MJ...that is some great work. I think you need to go to a 3-D archery shoot this summer and show them all up.

It won't be long and people will be putting in orders for your Arrowship.

Todd


----------



## Wingshooter (Dec 24, 2009)

That is a much better speed to draw weight ratio than I am getting with the 1/4 tubes. I am getting 5.9 fps per pound of draw weight and you are getting 8.5 fps per pound of draw weight that is that is fantastic.That is a better ratio than my Bear bow. You are on the right track keep it up.


----------



## leon13 (Oct 4, 2012)

Fantastic I like it !

cheers


----------



## rockslinger (Nov 16, 2010)

That's pretty awesome MJ!

Love that linatex.


----------



## Charles (Aug 26, 2010)

Good work, MJ. Now you just have to get game departments to change their regulations. Here there is a minimal draw weight requirement for bow hunting ... should be a minimal arrow velocity.

Cheers ..... Charles


----------



## M.J (Nov 1, 2010)

Agreed, Charles.


----------



## studer1972 (Mar 17, 2013)

Nice information, MJ. Out of likes for the day, but you unofficially get one from me anyway.


----------



## Quercusuber (Nov 10, 2011)

Wow!!!

I guess that Linatex stuff has come to conquer!! 

Amazing rubber!!! And on top of that, I've heard its pretty tough and has a longer life than most of the flatbands!!

And your rig is serious POWER!!! (I confess that seeing you shoot with that awesome power to a target, with some strollers in front, gave me the creeps!!! LOL!!!)

Nice videos and explanation too!!!

Cheers ...Q


----------



## M.J (Nov 1, 2010)

Strollers beware :rofl:


----------



## M.J (Nov 1, 2010)

GrayWolf said:


> MJ...that is some great work. I think you need to go to a 3-D archery shoot this summer and show them all up.
> 
> It won't be long and people will be putting in orders for your Arrowship.
> 
> Todd


I would LOVE to do a 3d shoot with it!
Most of the focus around here is on deer hunting with compounds, there seems to be virtually no interest in "traditional" archery.

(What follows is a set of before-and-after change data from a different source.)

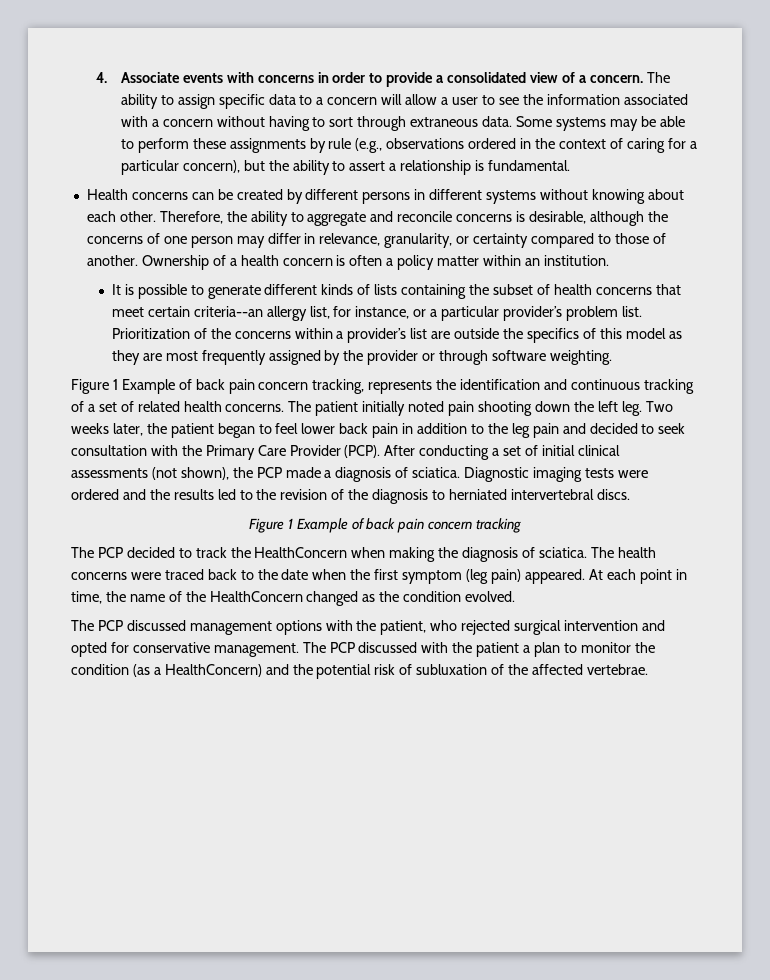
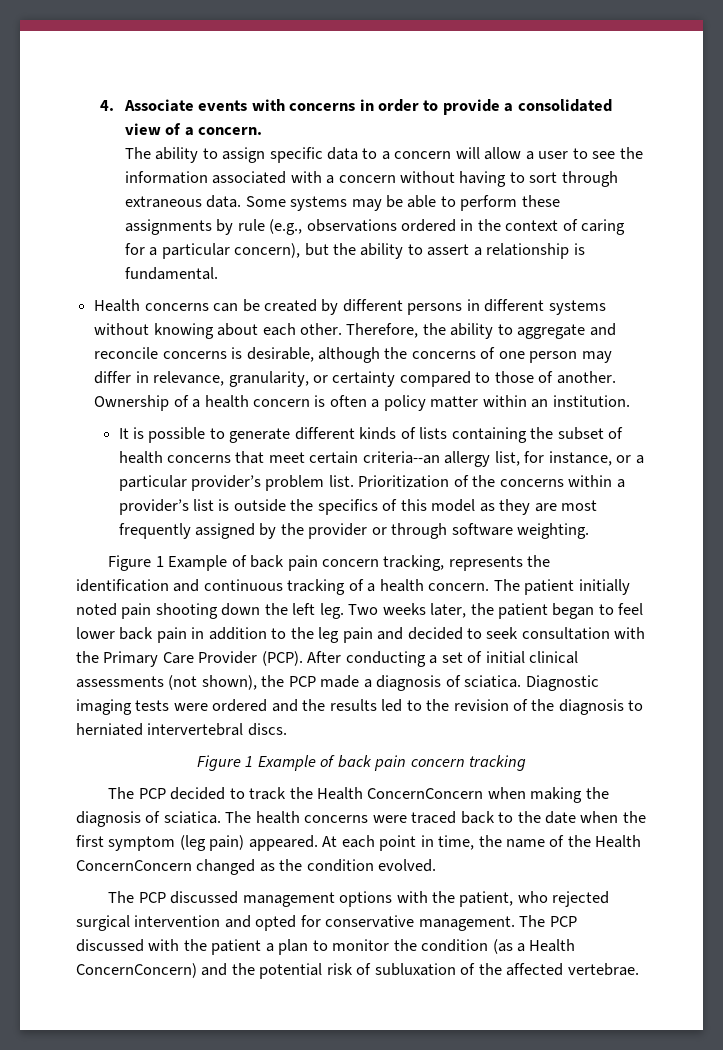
- 4. Associate events with concerns in order to provide a consolidated view of a concern. The ability to assign specific data to a concern will allow a user to see the information associated with a concern without having to sort through extraneous data.
+ 4. Associate events with concerns in order to provide a consolidated view of a concern.
+ The ability to assign specific data to a concern will allow a user to see the information associated with a concern without having to sort through extraneous data.
- Prioritization of the concerns within a provider’s list are outside the specifics of this model as they are most frequently assigned by the provider or through software weighting.
+ Prioritization of the concerns within a provider’s list is outside the specifics of this model as they are most frequently assigned by the provider or through software weighting.
- Figure 1 Example of back pain concern tracking, represents the identification and continuous tracking of a set of related health concerns.
+ Figure 1 Example of back pain concern tracking, represents the identification and continuous tracking of a health concern.
- The PCP decided to track the HealthConcern when making the diagnosis of sciatica.
+ The PCP decided to track the Health ConcernConcern when making the diagnosis of sciatica.
- At each point in time, the name of the HealthConcern changed as the condition evolved.
+ At each point in time, the name of the Health ConcernConcern changed as the condition evolved.
- The PCP discussed with the patient a plan to monitor the condition (as a HealthConcern) and the potential risk of subluxation of the affected vertebrae.
+ The PCP discussed with the patient a plan to monitor the condition (as a Health ConcernConcern) and the potential risk of subluxation of the affected vertebrae.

Not that the AS is by any means traditional, that's just what it fits with in terms of performance.
There's an archery shop not too far from me with a really good reputation, maybe I'll head down there once it warms up a little and try to broaden their horizons


----------



## GrayWolf (May 14, 2012)

MJ...I plan on being at the Midwest Tournament early....maybe we could find some time to shoot a few arrows. But, I need a really big target...I'm just getting into this style. Come to think of it...maybe I'd better invest in a few more arrows....just in case. Maybe, if there is enough room, we could put up a target and let anyone who brings a slingbow play as well.

Todd


----------



## M.J (Nov 1, 2010)

Absolutely!


----------



## carboncopy (Jan 14, 2014)

nice slingbow!

and nice band setup


----------



## TimR (May 22, 2011)

I had to watch without the sound as I was at work.

So you maybe answered this.

But I couldn't tell for sure, but I'm guessing you're using about a 30 inch arrow and drawing 43, so you have a 13 inch overdraw, but you have an arrow rest near your grip? Did you worry at all about a fork hit? Or your bands destroying the rest?

And could you set it up for an even longer overdraw, with maybe a 15 inch arrow? The arrow exists only to connect the head and nock, and is otherwise superfluous.


----------



## M.J (Nov 1, 2010)

Forks are wide enough that forkhits aren't a concern.
I'm not sure how a shorter arrow would facilitate more overdraw since there would be no place for it to rest. If I needed more draw I would build it into the front of the 'ship.
The rest is a piece of leather, so no concerns about the bands tearing it up.


----------



## TimR (May 22, 2011)

M.J said:


> I'm not sure how a shorter arrow would facilitate more overdraw since there would be no place for it to rest. If I needed more draw I would build it into the front of the 'ship.


I wasn't thinking and expressed that poorly.

Yes, same overdraw, shorter arrow, lets you put more weight in the head where it does the work, less in the shaft which just goes along for the ride. Probably not much advantage though.


----------



## M.J (Nov 1, 2010)

I don't know if you've seen my work with flechettes (short arrows) but you might check it out. They're about 3" long and I shoot them without any sort of arrow rest or anything.


----------



## August West (Jan 21, 2012)

I have to admit that I have been a real naysayer to slingbows from the beginning, with that said I have completely changed my mind, I think that there is real potential here. M.J., A+, and wingshooter are really pushing the envelope here and the sky's the limit.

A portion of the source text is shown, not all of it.